765 sayılı mülga Türk Ceza Kanunu’nun 526. maddesinin birinci fıkrasında yer alan “Selâhiyetli makamlar tarafından adlî muameleler dolayısiyle yahut âm­me emniyeti veya âmme intizamı veya umumi hıfzıssıhha mülahazasıyla kanun ve nizamlara aykırı olmayarak verilen bir emre itaat etmeyen veya bu yolda alın­mış bir tedbire riayet eylemiyen kimse, fiil ayrı bir suç teşkil etmediği takdirde, bir aydan üç aya kadar hafif hapis veya ikiyüzelli liradan beşyüz liraya kadar ha­fif para cezasiyle cezalandırılır.” kuralının, (1961) Anayasası’nın 33. maddesinde yer alan “kanunsuz suç ve ceza olmaz.” ilkesine aykırı olduğu savıyla yapılan baş­vuruda, Anayasa Mahkemesi’nin 7.6.1973 tarih ve E.1973/12, K.1973/24 (RG.9.11.1973, S.14707) sayılı kararıyla, aşağıdaki gerekçe ile iptal isteminin REDDİNE karar verilmiştir:
“... İptali istenen 526. maddenin birinci fıkrasında suç unsurları açık olarak belirtilmiştir. Yasa’nın bu kuralına göre, bir eylemin suç sayılabilmesi için, yetki­li makamlarca verilmiş bir emir veya alınmış bir önlem olması, bu emir veya ön­lemin ya adli işlemlere, ya kamu güvenliğine, ya kamu düzenine, yahut da genel sağlığa ilişkin bulunması ve ayrıca bu emir veya önlemin yasalara ve tüzüklere de aykırı bulunmaması gerekmektedir... TCK’nın 526. maddesinin birinci fıkrası ku­ralı ile adli işlemleri iyi ve sağlıklı bir biçimde yürütmek, kamu düzenini, kamu güvenliğini, genel sağlığı korumak, bu alanlarda gerektiğinde daha çabuk ve ye­rinde önlemler alınmasını sağlamak ereği güdülmüştür. Görülüyor ki TCK’nın 526. maddesinin sözkonusu fıkrasında suçun ne olduğu ve cezası açıkça belirtil­miştir. Yasama organının, yasa yaparken bütün olasılıkları gözönünde bulundu­rarak ayrıntılı kuralları da saptamak yetkisi varsa da, sık sık değişen durumlar ve gereksinimler karşısında, bu organın yapısı bakımından ağır işlemesi ve gün­lük olayları izleyerek zamanında gerekli önlemleri almasının güçlüğü dolayısiyle, yasada temel kuralları saptadıktan sonra ivedi işlerde Hükümete veya kimi ma­kamlara önlem olmak yetkisi bırakması da yasama yetkisini kullanmaktan baş­ka bir şey değildir. Bundan başka, yukarıda da değinildiği gibi 526. maddenin bi­rinci fıkrasında suçun ne gibi eylemleri kapsadığı açıkça belirtildiğine ve cezası da önceden saptandığına göre, itiraz konusu kuralın Anayasa’nın 33. maddesin­deki ‘kanunsuz suç ve ceza olmaz’ ilkesine ve ayrıca 107. maddesine uymayan bir yönü yoktur...”

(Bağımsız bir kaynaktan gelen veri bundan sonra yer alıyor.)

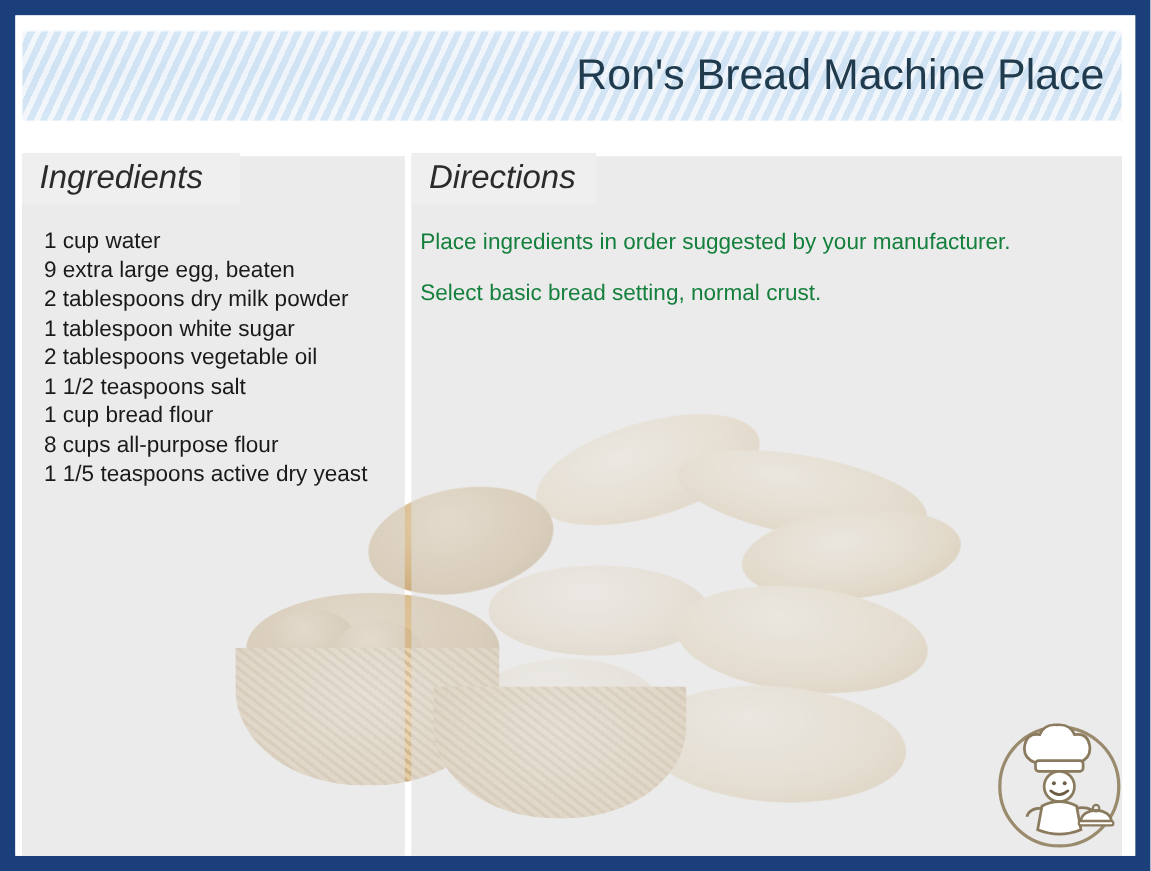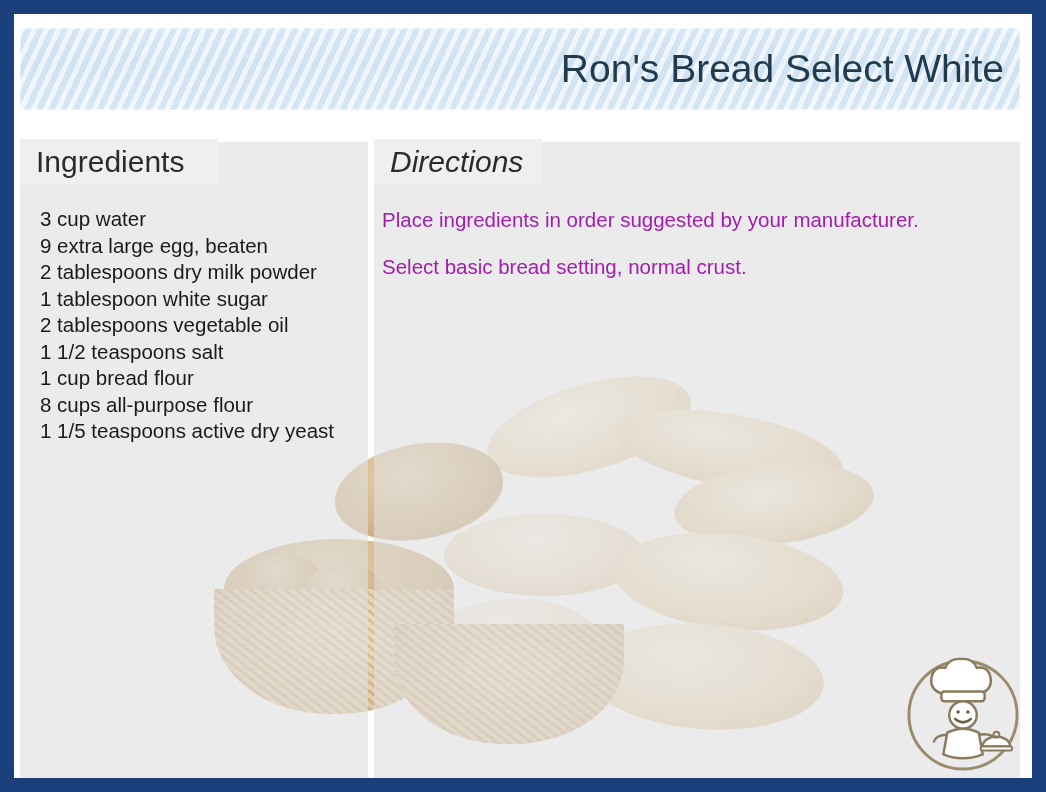--- a/index.html
+++ b/index.html
@@ -104,20 +104,21 @@
     position: absolute;
     background: #efefef;
     padding: 4px 16px 6px 16px;
     box-sizing: border-box;
   }
   .tab-ingredients {
     left: 6px;
     top: 125px;
     width: 198px;
     height: 46px;
+    font-style: italic;
   }
   .tab-directions {
     left: 360px;
     top: 125px;
     width: 168px;
     height: 46px;
     font-style: italic;
   }
   .pane-tab .tab-label {
     font-size: 30px;
@@ -147,40 +148,40 @@
   .directions-body {
     position: absolute;
     left: 368px;
     top: 192px;
     width: 600px;
   }
   .directions-body p {
     margin: 0 0 20px 0;
     font-size: 20.5px;
     line-height: 27px;
-    color: #a21caf;
+    color: #15803d;
   }
 
   
   .chef-logo {
     position: absolute;
     right: 10px;
     bottom: 4px;
     width: 118px;
     height: 118px;
   }
 </style>
 </head>
 <body>
 
 <div class="slide-frame">
   <div class="slide-canvas">
 
     <div class="title-banner">
-      <div class="title-text">Ron's Bread Select White</div>
+      <div class="title-text">Ron's Bread Machine Place</div>
     </div>
 
     <div class="bread-photo">
 
       <div class="loaf" style="left:300px; top:10px; width:210px; height:86px; background:radial-gradient(ellipse at 40% 30%, #fff6e6 0%, #f0dcb9 55%, #d9bd8e 100%); transform:rotate(-16deg);"></div>
       <div class="loaf" style="left:430px; top:40px; width:230px; height:72px; background:radial-gradient(ellipse at 40% 30%, #fdf1dc 0%, #e9d3ab 60%, #cfae7d 100%); transform:rotate(10deg);"></div>
       <div class="loaf" style="left:490px; top:90px; width:200px; height:80px; background:radial-gradient(ellipse at 45% 35%, #fdf2de 0%, #e7cfa4 60%, #c9a472 100%); transform:rotate(-6deg);"></div>
       <div class="loaf" style="left:150px; top:70px; width:170px; height:95px; background:radial-gradient(ellipse at 45% 30%, #e8cfa8 0%, #cfae7c 60%, #ad8a57 100%); transform:rotate(-10deg);"></div>
 
       <div class="loaf" style="left:260px; top:140px; width:200px; height:82px; background:radial-gradient(ellipse at 45% 30%, #fff8ec 0%, #efdcc0 60%, #d8bd93 100%);"></div>
@@ -195,21 +196,21 @@
       <div class="loaf" style="left:400px; top:250px; width:240px; height:105px; background:radial-gradient(ellipse at 40% 30%, #fdf4e3 0%, #ecd9b6 60%, #cfae7c 100%); transform:rotate(4deg);"></div>
       <div class="basket" style="left:30px; top:215px; width:240px; height:125px;"></div>
       <div class="basket" style="left:210px; top:250px; width:230px; height:120px;"></div>
     </div>
 
     <div class="pane pane-ingredients"></div>
     <div class="pane-tab tab-ingredients">
       <span class="tab-label">Ingredients</span>
     </div>
     <ul class="ingredients-list">
-      <li>3 cup water</li>
+      <li>1 cup water</li>
       <li>9 extra large egg, beaten</li>
       <li>2 tablespoons dry milk powder</li>
       <li>1 tablespoon white sugar</li>
       <li>2 tablespoons vegetable oil</li>
       <li>1 1/2 teaspoons salt</li>
       <li>1 cup bread flour</li>
       <li>8 cups all-purpose flour</li>
       <li>1 1/5 teaspoons active dry yeast</li>
     </ul>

Gerekçesine yer verilen sözkonusu Anayasa Mahkemesi kararı da, itiraza ko­nu kuralda içerik yönünden büyük paralellik gösteren bir düzenlemenin “kanun­suz suç ve ceza olmaz” ilkesine aykırı düşmediğini açıkça ortaya koymaktadır.
4 ­Açıklanan nedenlerle, 625 sayılı Kanun’un 15. maddesinin Anayasa’ya aykırı olmadığı kanısına vardığımızdan; sözkonusu kuralın iptali yolundaki ço­ğunluğun görüşüne katılamıyoruz.